In early 2009 the health department introduced two new vaccines into the public immunisation programme that were responsible for this drastic impact. 

The first was the Rotarix vaccine, which protects against severe diarrhoeal disease caused by rotavirus. The second was Prevenar, to protect against pneumococcal-related diseases like pneumonia, meningitis and ear infection.

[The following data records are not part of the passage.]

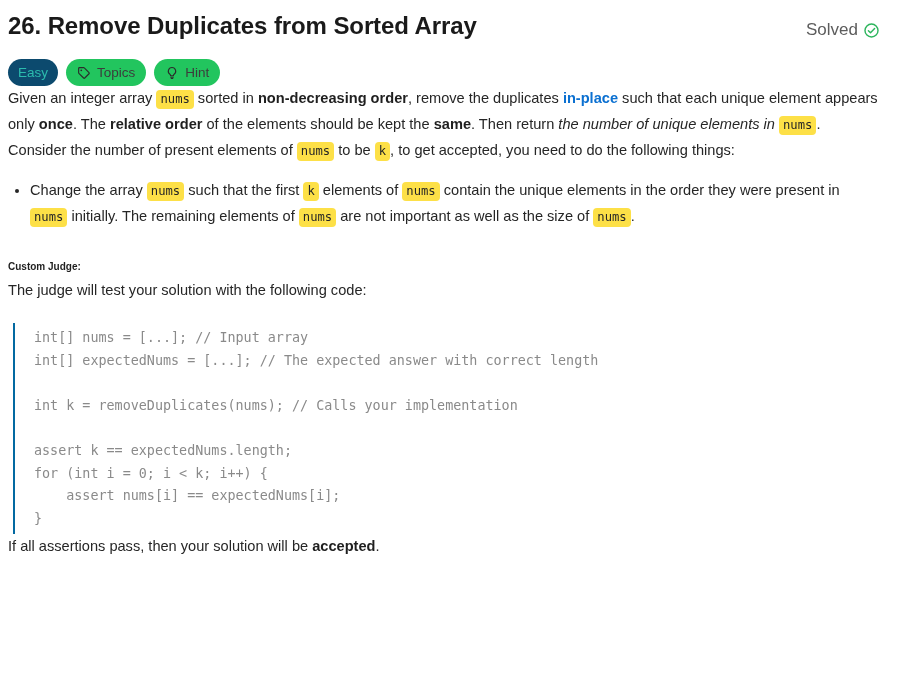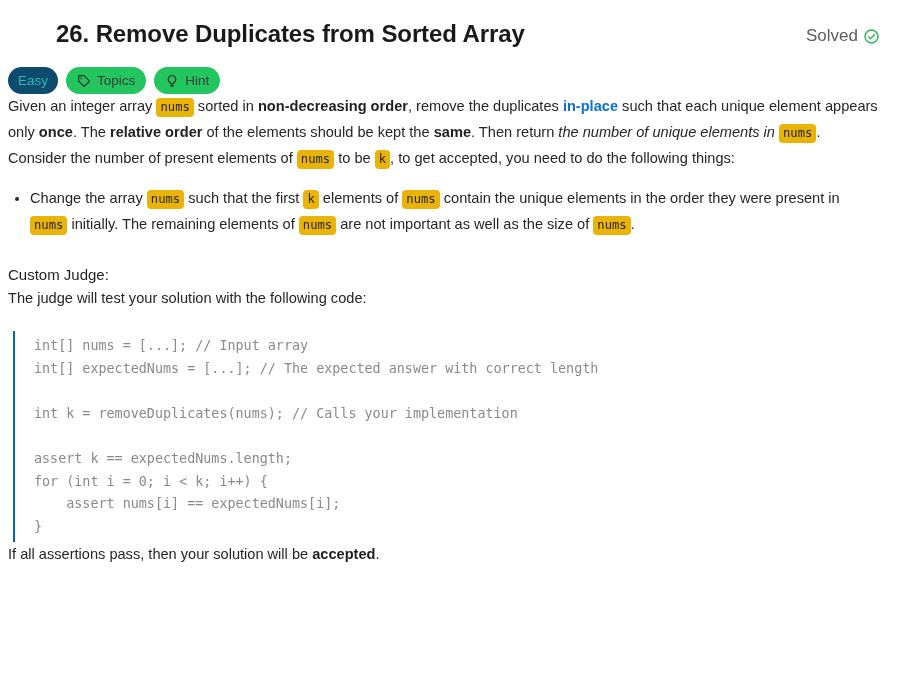"26. Remove Duplicates from Sorted" .title-row { align-items: flex-start -> center; margin-left: 48px -> none; padding-top: 18px -> 10px }
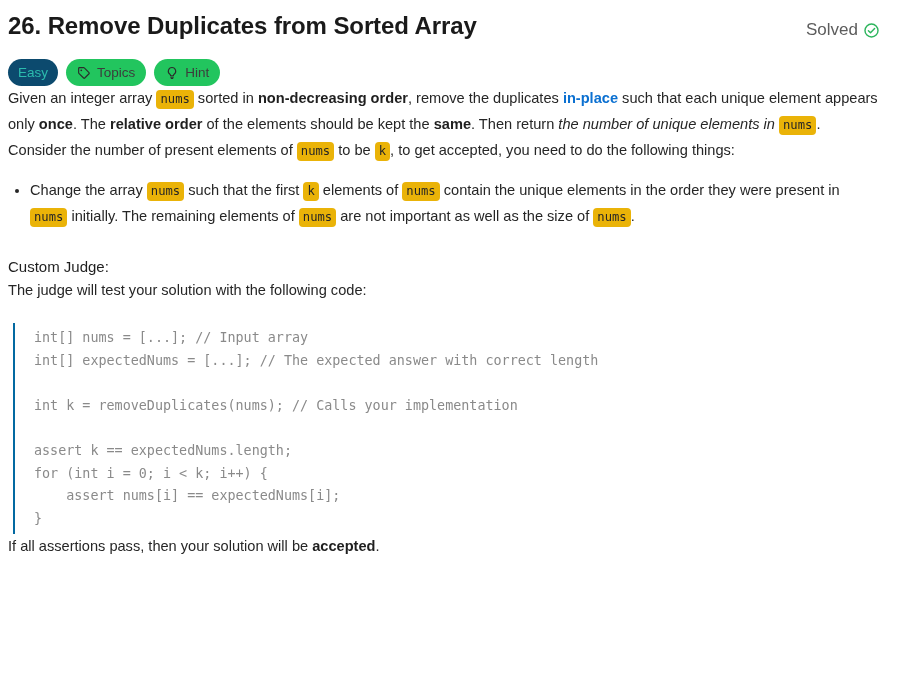"nums" code.chip { background: #eab308 -> #fde047 }
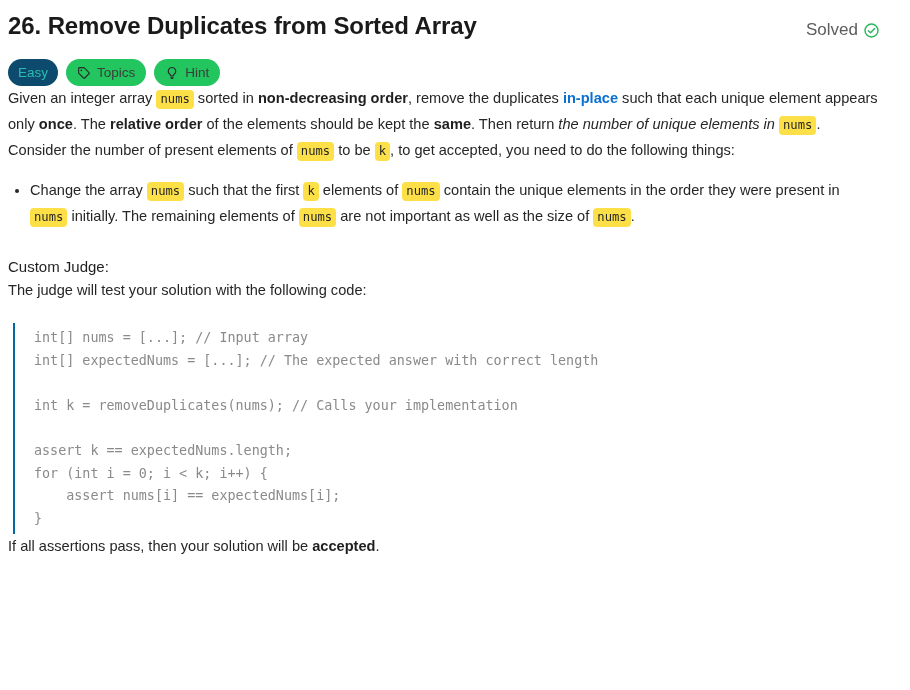"Custom Judge:" h3.section-head { font-size: 15px -> 10px; font-weight: 400 -> 700 }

According to Dominique Stott, a vaccine expert from the Professional Provident Society, a financial scheme for professionals, vaccines strengthen the body's immune response to specific diseases. 

"When a vaccine is introduced into the body the body will produce antibodies to fight that specific pathogen. 

"So if, at a later stage, the body comes into contact with that pathogen, whether it's breathed in or swallowed, the body is better able to protect itself from infection."